Print all the records below exactly as they stand, but leave out the pictures.

-- Dataset excerpts follows --

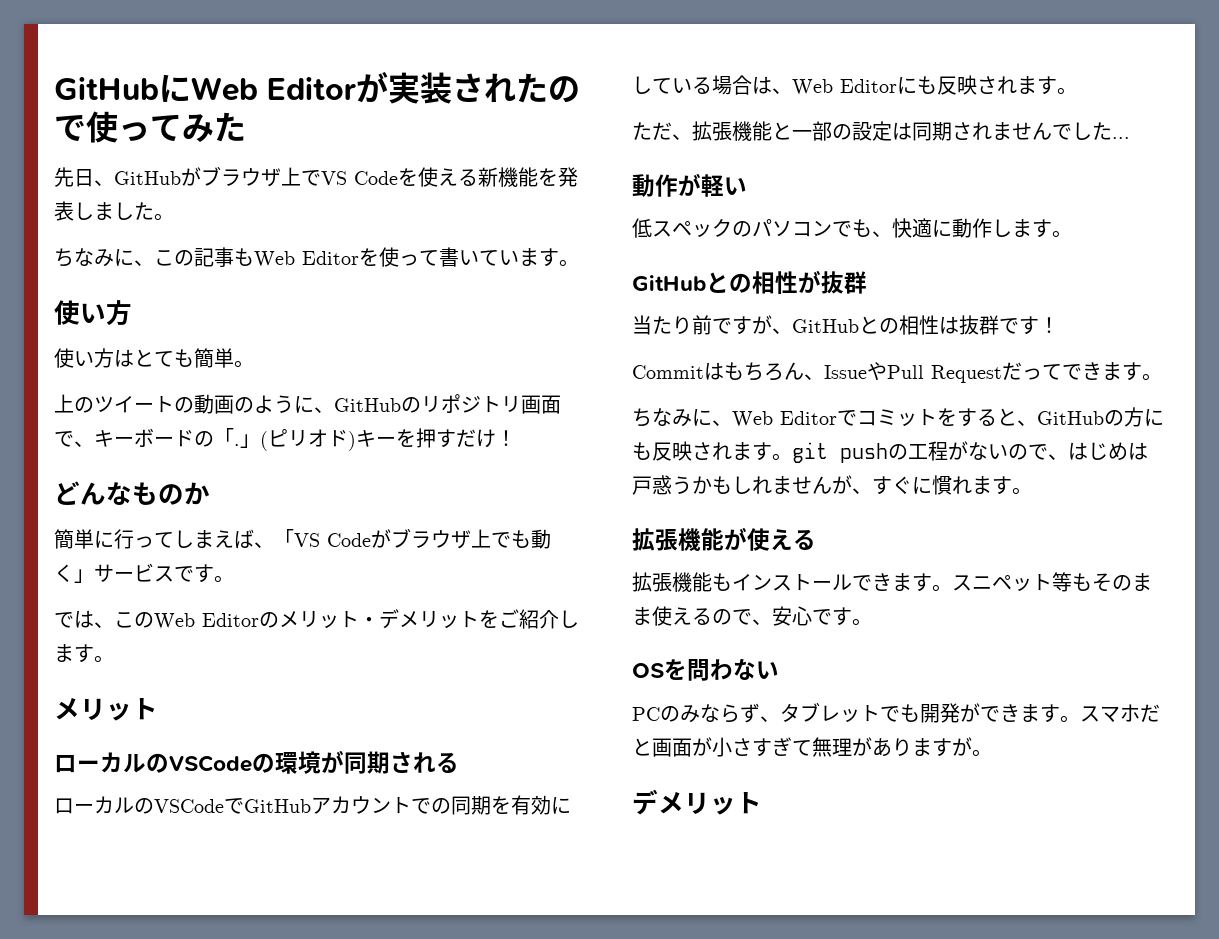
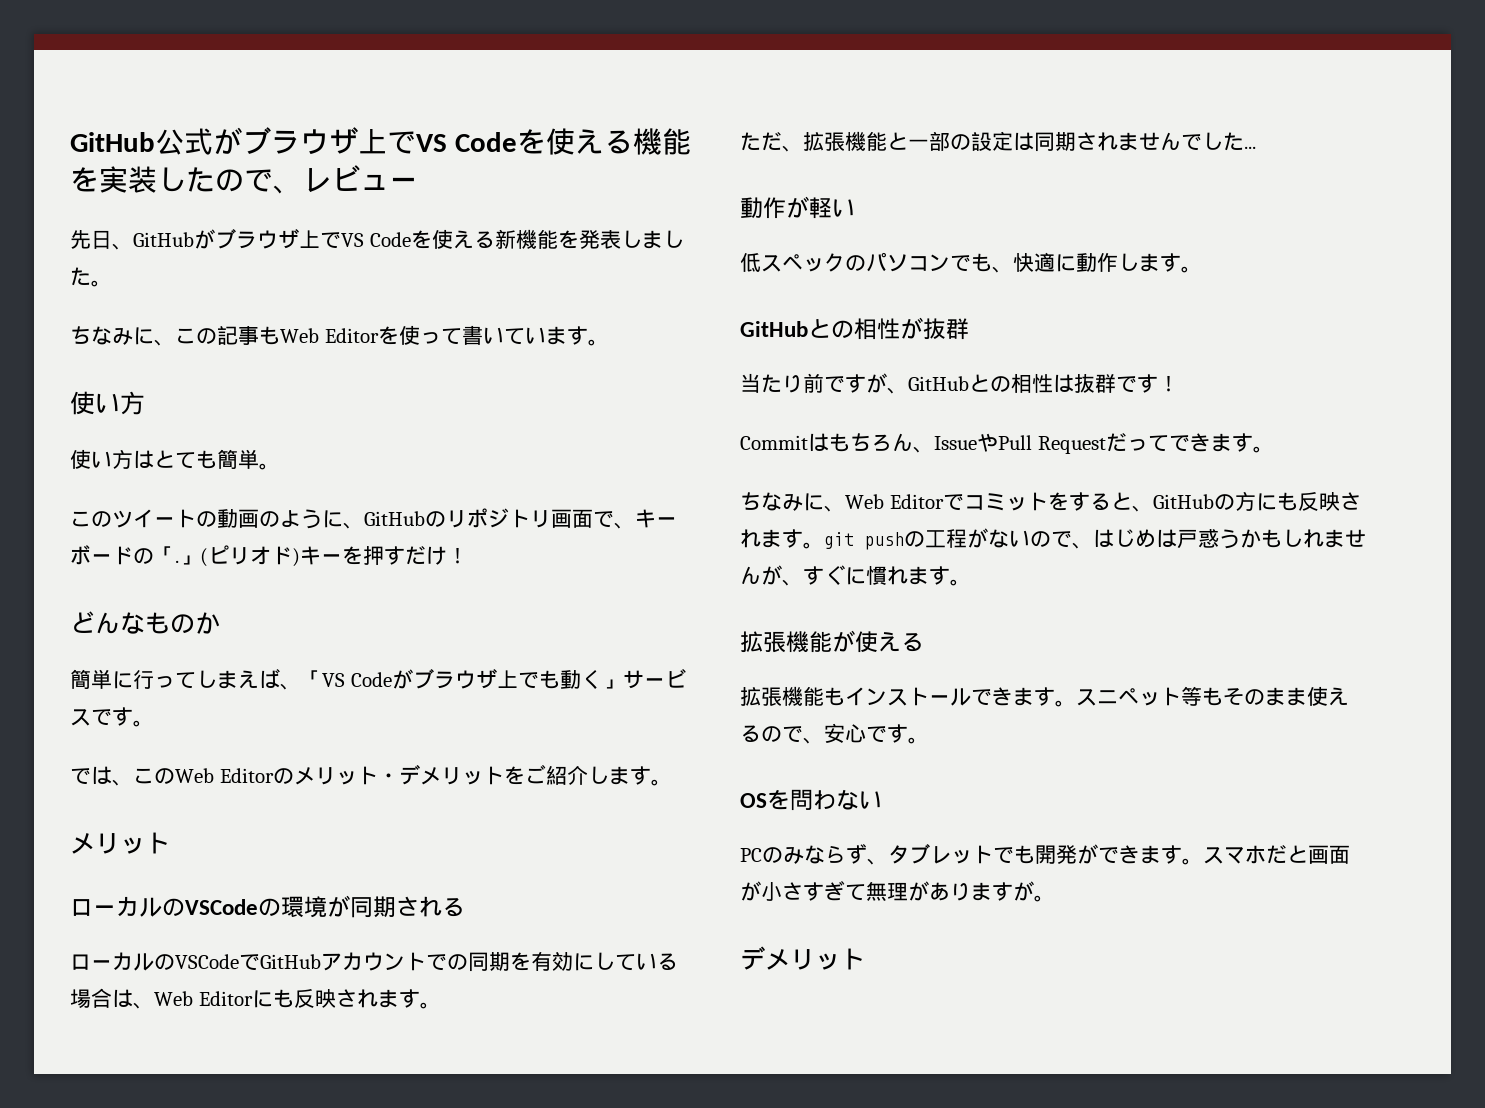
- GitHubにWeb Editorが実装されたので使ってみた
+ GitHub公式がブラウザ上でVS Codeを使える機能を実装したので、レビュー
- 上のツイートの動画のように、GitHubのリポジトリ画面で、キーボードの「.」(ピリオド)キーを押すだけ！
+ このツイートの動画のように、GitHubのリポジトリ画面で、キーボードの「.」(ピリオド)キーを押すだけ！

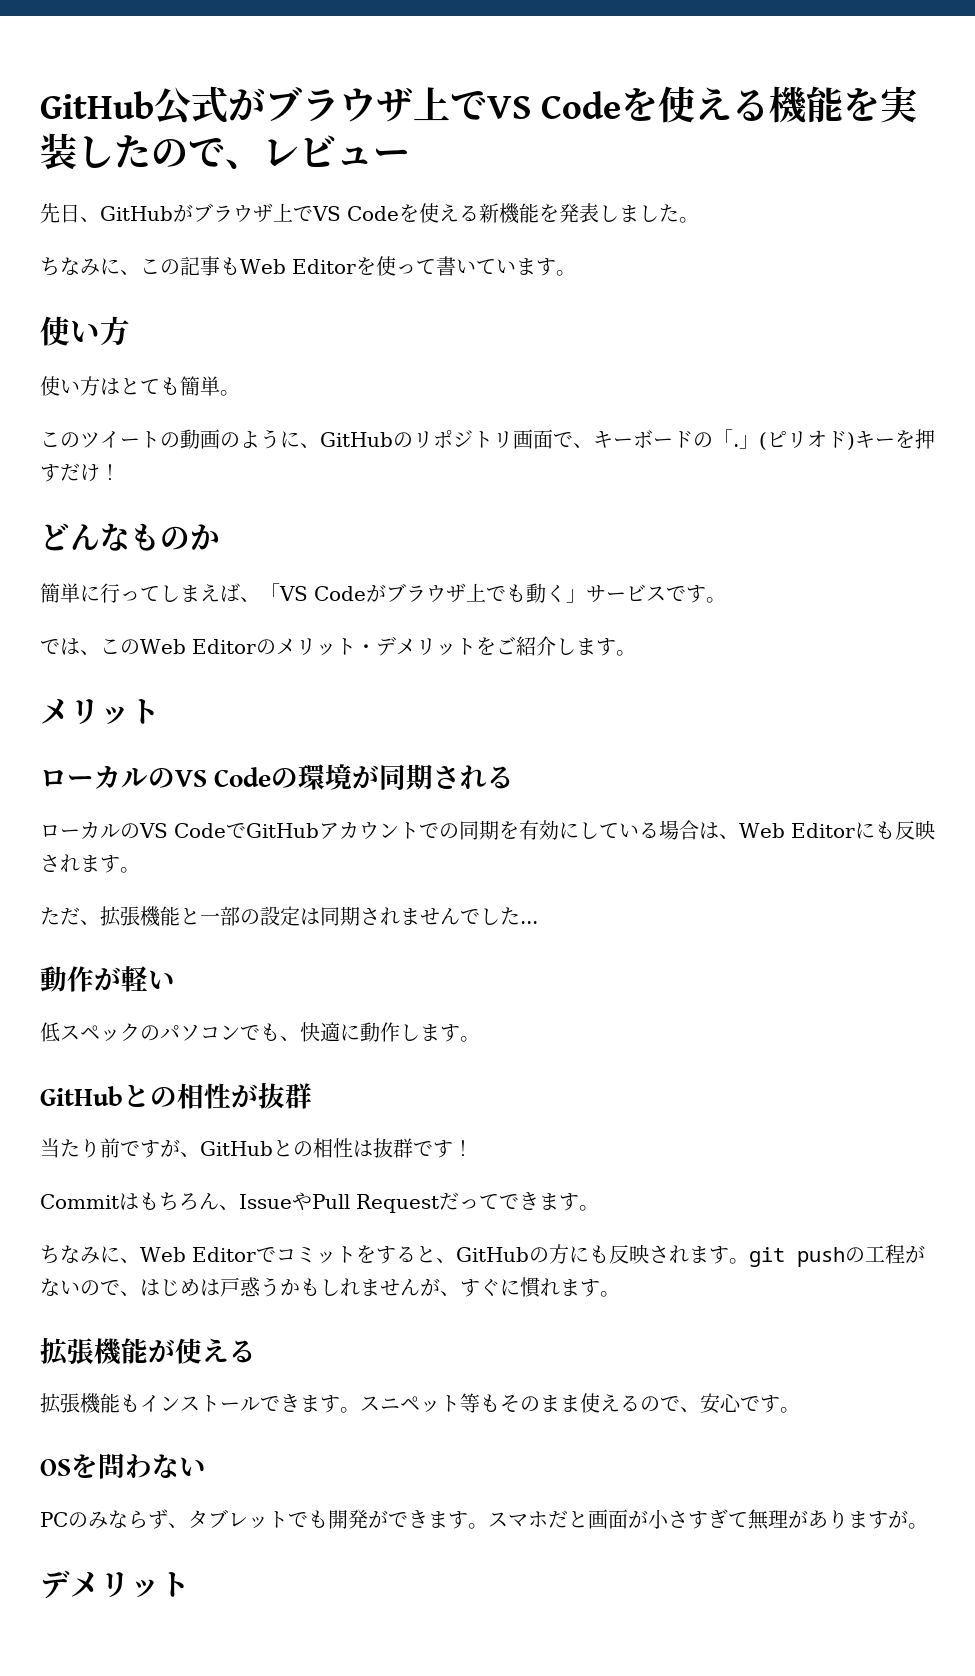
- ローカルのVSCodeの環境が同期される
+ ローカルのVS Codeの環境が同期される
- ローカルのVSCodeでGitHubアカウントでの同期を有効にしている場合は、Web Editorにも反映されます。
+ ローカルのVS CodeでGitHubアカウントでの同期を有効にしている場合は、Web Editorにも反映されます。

-- Dataset excerpts concluded --

■ Solution to this problem
- GitHubにWeb Editorが実装されたので使ってみた
+ GitHub公式がブラウザ上でVS Codeを使える機能を実装したので、レビュー
- 上のツイートの動画のように、GitHubのリポジトリ画面で、キーボードの「.」(ピリオド)キーを押すだけ！
+ このツイートの動画のように、GitHubのリポジトリ画面で、キーボードの「.」(ピリオド)キーを押すだけ！

- ローカルのVSCodeの環境が同期される
+ ローカルのVS Codeの環境が同期される
- ローカルのVSCodeでGitHubアカウントでの同期を有効にしている場合は、Web Editorにも反映されます。
+ ローカルのVS CodeでGitHubアカウントでの同期を有効にしている場合は、Web Editorにも反映されます。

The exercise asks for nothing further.